Content revision data
BEGIN
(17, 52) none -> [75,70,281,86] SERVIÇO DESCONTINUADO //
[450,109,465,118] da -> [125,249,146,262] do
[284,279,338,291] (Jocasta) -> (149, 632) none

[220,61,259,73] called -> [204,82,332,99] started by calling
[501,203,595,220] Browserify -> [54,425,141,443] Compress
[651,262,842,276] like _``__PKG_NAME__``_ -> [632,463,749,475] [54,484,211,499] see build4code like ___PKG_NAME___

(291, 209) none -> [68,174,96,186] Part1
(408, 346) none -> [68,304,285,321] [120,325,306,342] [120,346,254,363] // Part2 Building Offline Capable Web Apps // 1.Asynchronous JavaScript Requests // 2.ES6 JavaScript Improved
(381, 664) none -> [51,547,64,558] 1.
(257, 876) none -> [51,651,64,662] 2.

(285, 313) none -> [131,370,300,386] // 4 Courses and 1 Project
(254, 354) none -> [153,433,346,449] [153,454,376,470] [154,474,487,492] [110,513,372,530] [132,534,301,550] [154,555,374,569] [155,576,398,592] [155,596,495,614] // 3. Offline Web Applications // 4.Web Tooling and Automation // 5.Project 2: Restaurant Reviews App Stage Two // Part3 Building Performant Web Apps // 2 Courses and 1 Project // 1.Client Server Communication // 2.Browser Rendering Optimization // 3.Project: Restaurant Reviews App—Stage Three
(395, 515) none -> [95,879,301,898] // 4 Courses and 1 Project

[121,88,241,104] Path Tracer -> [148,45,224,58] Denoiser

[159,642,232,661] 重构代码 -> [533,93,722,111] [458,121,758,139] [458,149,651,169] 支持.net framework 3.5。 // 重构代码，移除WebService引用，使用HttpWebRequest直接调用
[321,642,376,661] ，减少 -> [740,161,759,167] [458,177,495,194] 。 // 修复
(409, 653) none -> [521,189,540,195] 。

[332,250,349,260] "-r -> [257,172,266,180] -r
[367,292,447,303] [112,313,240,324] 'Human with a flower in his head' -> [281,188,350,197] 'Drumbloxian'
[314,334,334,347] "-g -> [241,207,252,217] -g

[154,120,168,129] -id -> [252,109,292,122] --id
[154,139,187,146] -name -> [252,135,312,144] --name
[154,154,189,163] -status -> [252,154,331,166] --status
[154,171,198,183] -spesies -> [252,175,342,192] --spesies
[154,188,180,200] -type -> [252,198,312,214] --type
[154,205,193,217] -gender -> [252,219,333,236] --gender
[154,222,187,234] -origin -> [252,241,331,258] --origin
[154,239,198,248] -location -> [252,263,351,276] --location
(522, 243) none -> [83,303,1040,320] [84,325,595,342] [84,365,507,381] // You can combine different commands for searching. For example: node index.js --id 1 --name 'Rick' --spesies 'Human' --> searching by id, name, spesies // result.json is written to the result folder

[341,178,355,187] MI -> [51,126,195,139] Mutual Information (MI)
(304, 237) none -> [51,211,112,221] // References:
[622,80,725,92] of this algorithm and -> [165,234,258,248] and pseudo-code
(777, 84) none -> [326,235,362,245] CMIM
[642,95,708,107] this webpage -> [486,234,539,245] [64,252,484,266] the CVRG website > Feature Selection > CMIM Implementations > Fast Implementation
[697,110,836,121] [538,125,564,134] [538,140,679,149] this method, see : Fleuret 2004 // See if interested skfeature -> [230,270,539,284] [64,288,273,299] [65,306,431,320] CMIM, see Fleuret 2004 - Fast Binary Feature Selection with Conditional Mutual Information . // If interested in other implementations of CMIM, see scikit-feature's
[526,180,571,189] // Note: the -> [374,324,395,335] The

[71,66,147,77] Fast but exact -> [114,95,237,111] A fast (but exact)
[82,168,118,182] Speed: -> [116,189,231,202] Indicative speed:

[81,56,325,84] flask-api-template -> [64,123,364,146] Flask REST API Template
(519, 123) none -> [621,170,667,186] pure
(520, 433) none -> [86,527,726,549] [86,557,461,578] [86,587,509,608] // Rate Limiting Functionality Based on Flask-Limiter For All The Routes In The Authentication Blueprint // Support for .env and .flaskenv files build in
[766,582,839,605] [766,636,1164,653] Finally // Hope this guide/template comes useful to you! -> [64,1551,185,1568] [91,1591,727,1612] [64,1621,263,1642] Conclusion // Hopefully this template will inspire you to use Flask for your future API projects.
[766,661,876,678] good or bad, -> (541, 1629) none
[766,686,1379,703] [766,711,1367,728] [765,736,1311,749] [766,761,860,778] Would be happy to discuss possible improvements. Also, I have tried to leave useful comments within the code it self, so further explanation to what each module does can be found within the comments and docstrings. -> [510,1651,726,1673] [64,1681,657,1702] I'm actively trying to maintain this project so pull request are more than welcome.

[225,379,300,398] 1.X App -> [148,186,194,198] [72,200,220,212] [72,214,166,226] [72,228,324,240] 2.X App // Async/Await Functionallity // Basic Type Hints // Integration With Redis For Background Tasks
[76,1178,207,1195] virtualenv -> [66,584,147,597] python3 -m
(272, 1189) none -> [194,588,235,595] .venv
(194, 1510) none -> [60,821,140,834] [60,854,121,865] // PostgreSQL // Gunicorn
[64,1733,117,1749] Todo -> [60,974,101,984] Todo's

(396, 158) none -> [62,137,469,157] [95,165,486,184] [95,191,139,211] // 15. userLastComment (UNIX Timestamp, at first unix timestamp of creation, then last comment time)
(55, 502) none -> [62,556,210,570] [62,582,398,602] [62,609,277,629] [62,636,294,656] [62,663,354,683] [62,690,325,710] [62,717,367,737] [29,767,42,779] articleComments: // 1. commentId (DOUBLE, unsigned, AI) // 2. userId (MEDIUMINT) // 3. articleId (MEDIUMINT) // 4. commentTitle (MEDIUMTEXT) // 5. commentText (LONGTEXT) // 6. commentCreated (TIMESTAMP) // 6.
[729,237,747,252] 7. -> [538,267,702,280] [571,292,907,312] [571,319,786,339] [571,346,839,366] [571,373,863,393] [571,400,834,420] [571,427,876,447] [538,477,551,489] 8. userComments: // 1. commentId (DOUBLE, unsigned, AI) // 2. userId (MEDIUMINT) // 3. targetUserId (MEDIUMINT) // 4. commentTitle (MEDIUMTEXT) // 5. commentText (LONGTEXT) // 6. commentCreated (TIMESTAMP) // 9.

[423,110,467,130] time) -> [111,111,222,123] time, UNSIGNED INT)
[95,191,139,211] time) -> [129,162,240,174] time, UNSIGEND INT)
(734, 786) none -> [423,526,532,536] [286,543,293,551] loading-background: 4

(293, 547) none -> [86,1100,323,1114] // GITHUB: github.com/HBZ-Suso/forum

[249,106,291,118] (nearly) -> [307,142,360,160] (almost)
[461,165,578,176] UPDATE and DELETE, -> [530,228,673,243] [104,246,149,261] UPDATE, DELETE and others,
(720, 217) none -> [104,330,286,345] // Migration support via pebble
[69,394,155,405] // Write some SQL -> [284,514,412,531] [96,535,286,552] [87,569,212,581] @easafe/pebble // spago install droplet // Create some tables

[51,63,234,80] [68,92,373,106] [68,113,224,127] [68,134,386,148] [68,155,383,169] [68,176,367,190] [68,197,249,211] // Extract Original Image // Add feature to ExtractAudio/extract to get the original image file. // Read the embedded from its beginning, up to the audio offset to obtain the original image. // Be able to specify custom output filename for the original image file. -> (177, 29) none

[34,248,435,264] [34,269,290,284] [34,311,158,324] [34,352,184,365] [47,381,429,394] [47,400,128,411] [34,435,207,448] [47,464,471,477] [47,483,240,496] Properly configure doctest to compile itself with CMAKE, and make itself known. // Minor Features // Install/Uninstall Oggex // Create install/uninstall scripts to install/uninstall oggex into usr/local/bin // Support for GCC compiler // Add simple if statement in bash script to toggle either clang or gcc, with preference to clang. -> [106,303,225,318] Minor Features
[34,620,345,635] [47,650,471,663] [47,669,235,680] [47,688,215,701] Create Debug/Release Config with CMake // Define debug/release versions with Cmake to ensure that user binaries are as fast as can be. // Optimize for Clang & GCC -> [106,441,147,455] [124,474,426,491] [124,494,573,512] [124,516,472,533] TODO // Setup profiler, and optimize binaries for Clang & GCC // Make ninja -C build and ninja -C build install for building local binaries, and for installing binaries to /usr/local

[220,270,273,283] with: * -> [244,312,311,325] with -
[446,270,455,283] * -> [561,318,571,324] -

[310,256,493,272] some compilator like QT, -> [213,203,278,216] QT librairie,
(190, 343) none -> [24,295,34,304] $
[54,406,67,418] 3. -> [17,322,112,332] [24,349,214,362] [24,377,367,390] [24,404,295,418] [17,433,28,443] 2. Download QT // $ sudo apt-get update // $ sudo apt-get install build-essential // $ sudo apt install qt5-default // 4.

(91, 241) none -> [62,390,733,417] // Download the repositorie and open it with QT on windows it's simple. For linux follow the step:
END
## What to do
Taking the entries above, write out exactly each line from the one holding "[766,661,876,678] good or" to the one holding "[766,686,1379,703] [766,711,1367,728] [765,736,1311,749]", both included, and stop there.

## Output below
[766,661,876,678] good or bad, -> (541, 1629) none
[766,686,1379,703] [766,711,1367,728] [765,736,1311,749] [766,761,860,778] Would be happy to discuss possible improvements. Also, I have tried to leave useful comments within the code it self, so further explanation to what each module does can be found within the comments and docstrings. -> [510,1651,726,1673] [64,1681,657,1702] I'm actively trying to maintain this project so pull request are more than welcome.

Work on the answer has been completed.